TO DO => Copy each record below exactly, please, and leave its pictures out.
==============================
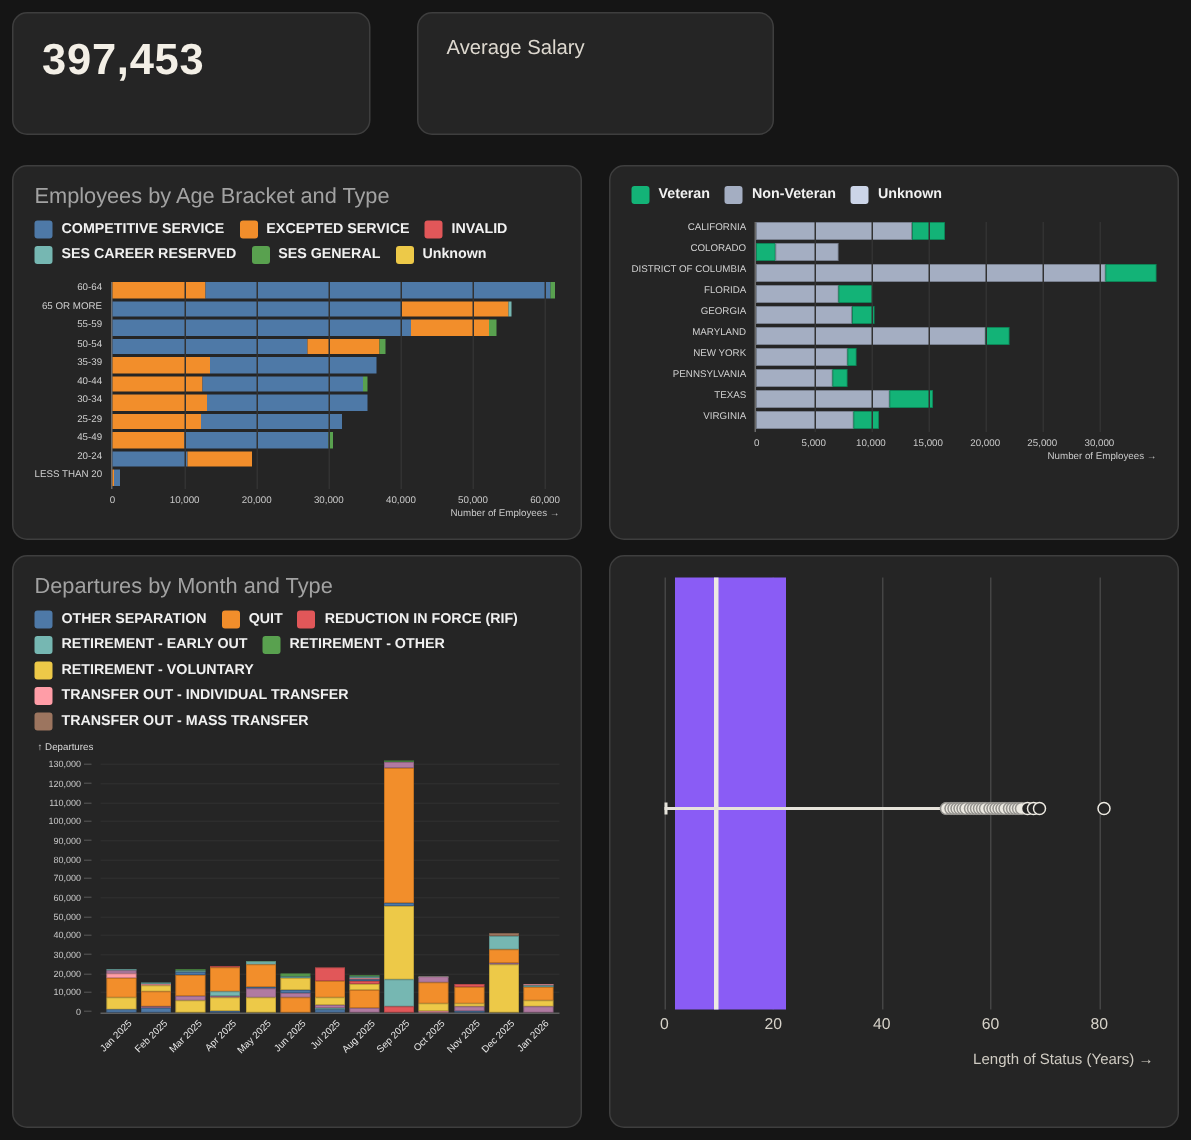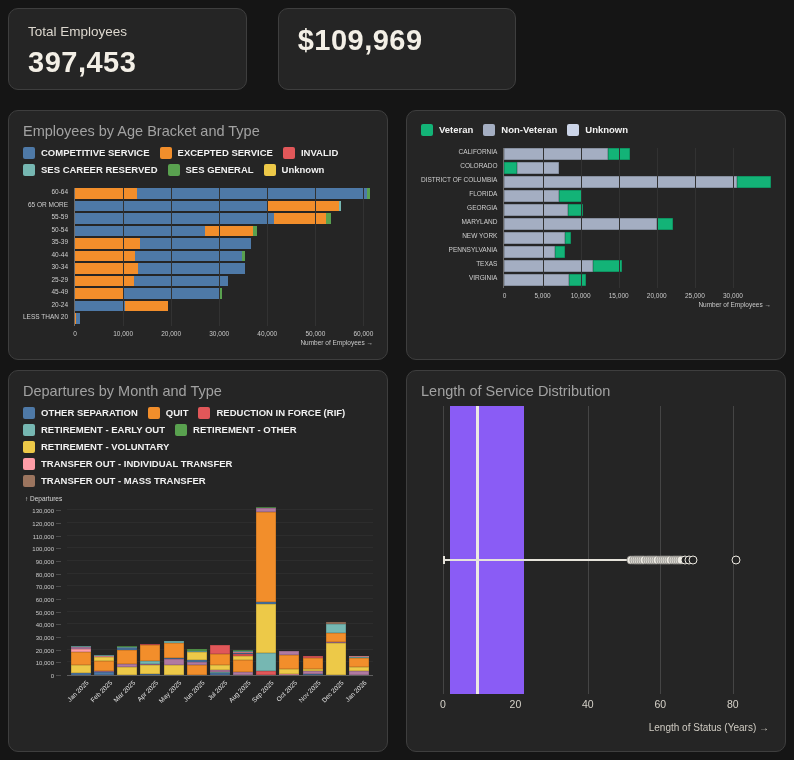--- a/index.html
+++ b/index.html
@@ -70,7 +70,6 @@
 
 <div class="kpi-row">
   <div class="panel kpi-card">
-    <div class="kpi-label">Total Employees</div>
     <div class="kpi-value">397,453</div>
   </div>
   <div class="panel kpi-card">

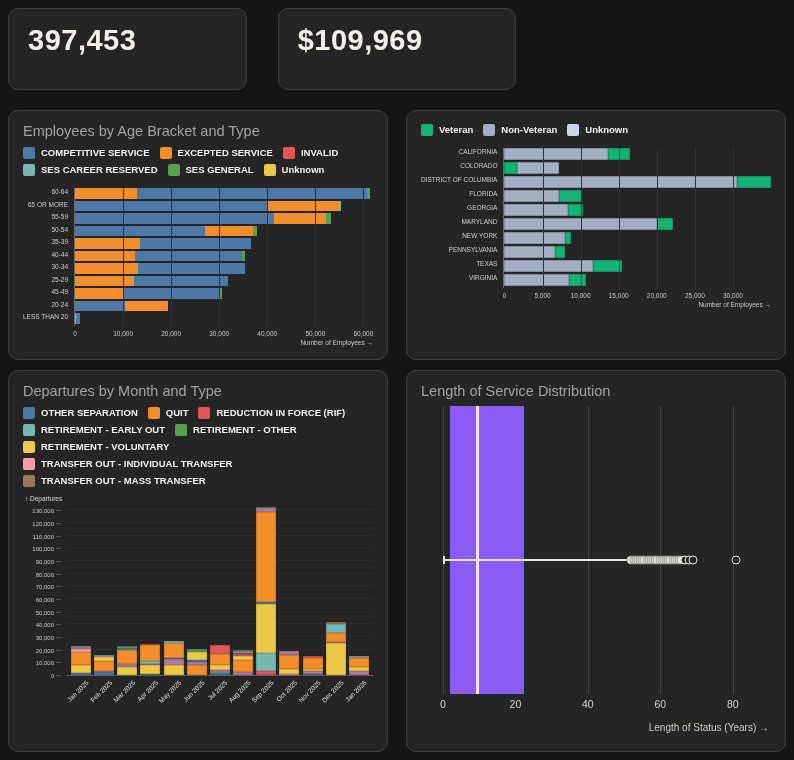--- a/index.html
+++ b/index.html
@@ -73,6 +73,7 @@
     <div class="kpi-value">397,453</div>
   </div>
   <div class="panel kpi-card">
+    <div class="kpi-label">Average Salary</div>
     <div class="kpi-value">$109,969</div>
   </div>
 </div>

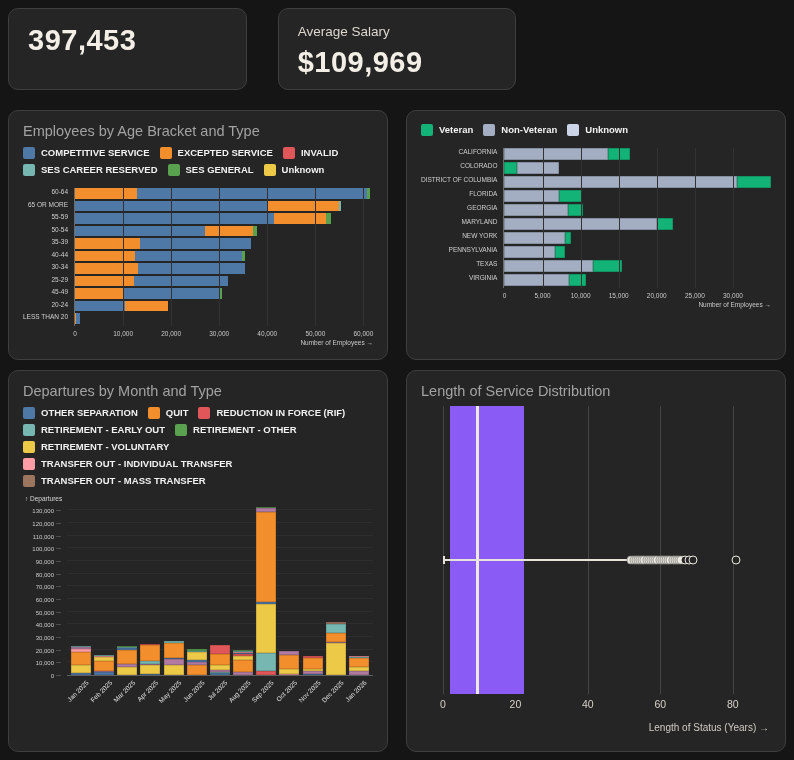--- a/index.html
+++ b/index.html
@@ -74,7 +74,6 @@
   </div>
   <div class="panel kpi-card">
     <div class="kpi-label">Average Salary</div>
-    <div class="kpi-value">$109,969</div>
   </div>
 </div>
 

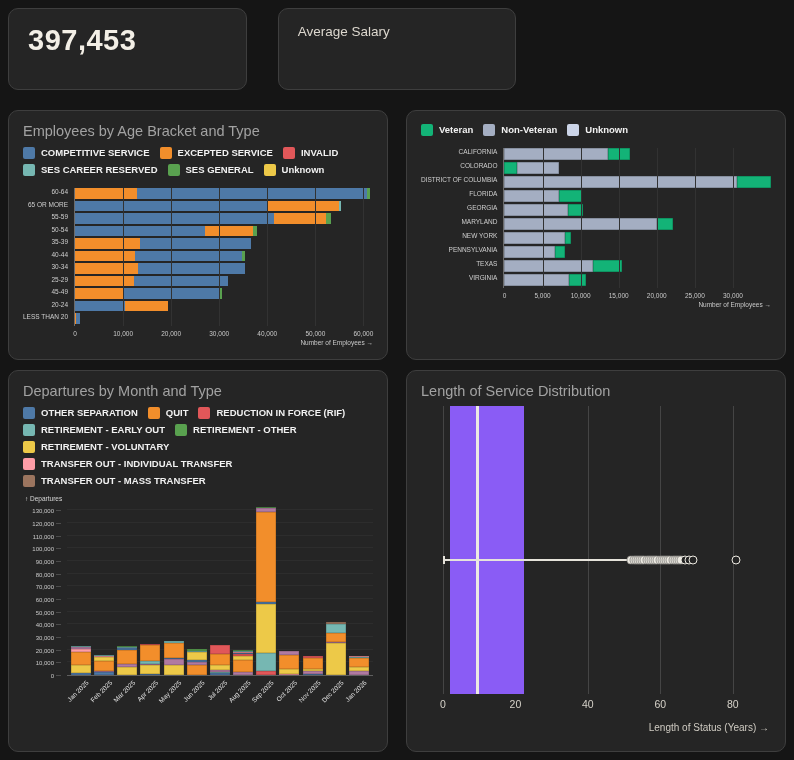--- a/index.html
+++ b/index.html
@@ -494,7 +494,6 @@
       </div>
   </div>
   <div class="panel chart-panel">
-    <h2 class="chart-title">Length of Service Distribution</h2>
     <div id="chartD">
         <div class="bplot">
           <div class="bgridline" style="left: 0%;"></div>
==============================
RESPONSE BOX =>
--- a/index.html
+++ b/index.html
@@ -70,7 +70,6 @@
 
 <div class="kpi-row">
   <div class="panel kpi-card">
-    <div class="kpi-label">Total Employees</div>
     <div class="kpi-value">397,453</div>
   </div>
   <div class="panel kpi-card">

--- a/index.html
+++ b/index.html
@@ -73,6 +73,7 @@
     <div class="kpi-value">397,453</div>
   </div>
   <div class="panel kpi-card">
+    <div class="kpi-label">Average Salary</div>
     <div class="kpi-value">$109,969</div>
   </div>
 </div>

--- a/index.html
+++ b/index.html
@@ -74,7 +74,6 @@
   </div>
   <div class="panel kpi-card">
     <div class="kpi-label">Average Salary</div>
-    <div class="kpi-value">$109,969</div>
   </div>
 </div>
 

--- a/index.html
+++ b/index.html
@@ -494,7 +494,6 @@
       </div>
   </div>
   <div class="panel chart-panel">
-    <h2 class="chart-title">Length of Service Distribution</h2>
     <div id="chartD">
         <div class="bplot">
           <div class="bgridline" style="left: 0%;"></div>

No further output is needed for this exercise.